Prasad inoculated rice with rhizobia and found that the bacteria can, indeed, get into the rice plant using the same pathway that mycorrhizae do. And once inside the rice plant, rhizobia enhanced hormone growth in the same way these bacteria do in legumes.
But some obstacles remained: The rhizobia microbes didn’t get inside the root cells in rice, as they do with legumes, and they didn’t stimulate the rice plant to make root nodules.
“If we can get them inside the cell in rice,” Prasad says, “that will be the breakthrough. But it’s tricky. We’re trying to accomplish something that evolution has not.”

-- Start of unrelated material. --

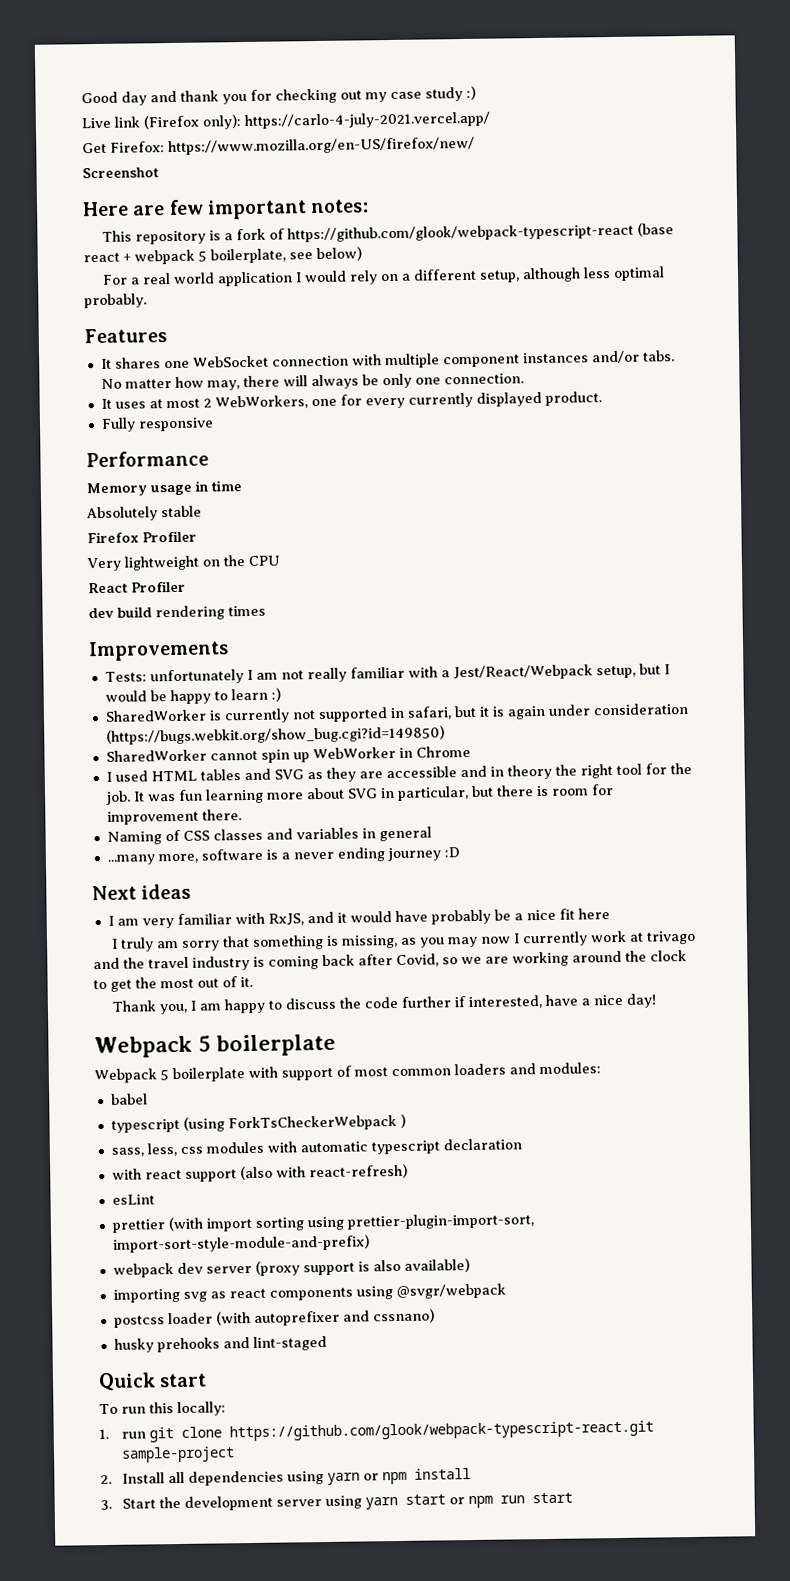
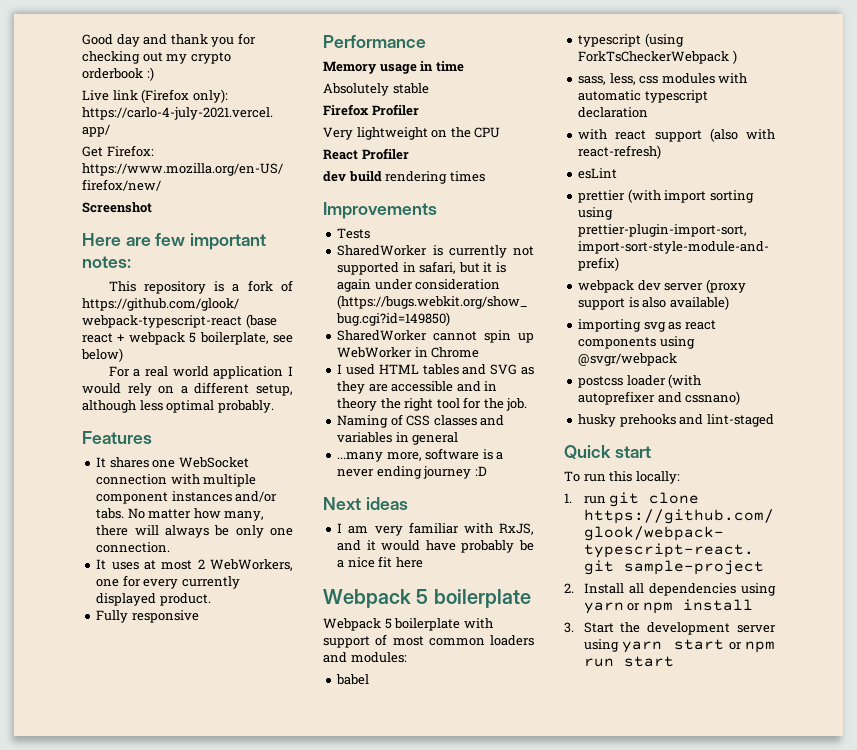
[390,87,463,102] case study -> [190,52,231,64] [82,68,143,79] crypto orderbook
[206,380,240,391] may, -> [224,511,265,521] many,
[104,663,670,685] [104,687,281,705] Tests: unfortunately I am not really familiar with a Jest/React/Webpack setup, but I would be happy to learn :) -> [337,228,371,239] Tests
[132,784,614,804] [106,809,242,825] It was fun learning more about SVG in particular, but there is room for improvement there. -> (528, 404) none
[111,930,697,952] [93,950,687,971] [93,976,253,992] [112,993,657,1015] // I truly am sorry that something is missing, as you may now I currently work at trivago and the travel industry is coming back after Covid, so we are working around the clock to get the most out of it. // Thank you, I am happy to discuss the code further if interested, have a nice day! -> (423, 562) none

His work toward that continues, encouraged by more clues from the rice-rhizobia interactions. When rhizobia use the mycorrhizae pathway, changes occur in the instructions delivered by the fungal interaction genes that are involved in messaging. These changes signal that activity is happening that wouldn’t without the bacteria’s presence.
Prasad wonders if this could reveal the communication process between legumes and microbes.
Prasad knows there are many approaches with potential to solve the nitrogen-fixing mystery. Other scientists are trying strategies like gene editing, which could bypass the need to figure out rhizobia’s secrets.
Still, he believes that understanding the actual biology is important because of what else it might tell you.
“There are many steps that need to happen before it can fix nitrogen,” Prasad says, “So, to find the answer, you follow where the basic science takes you.”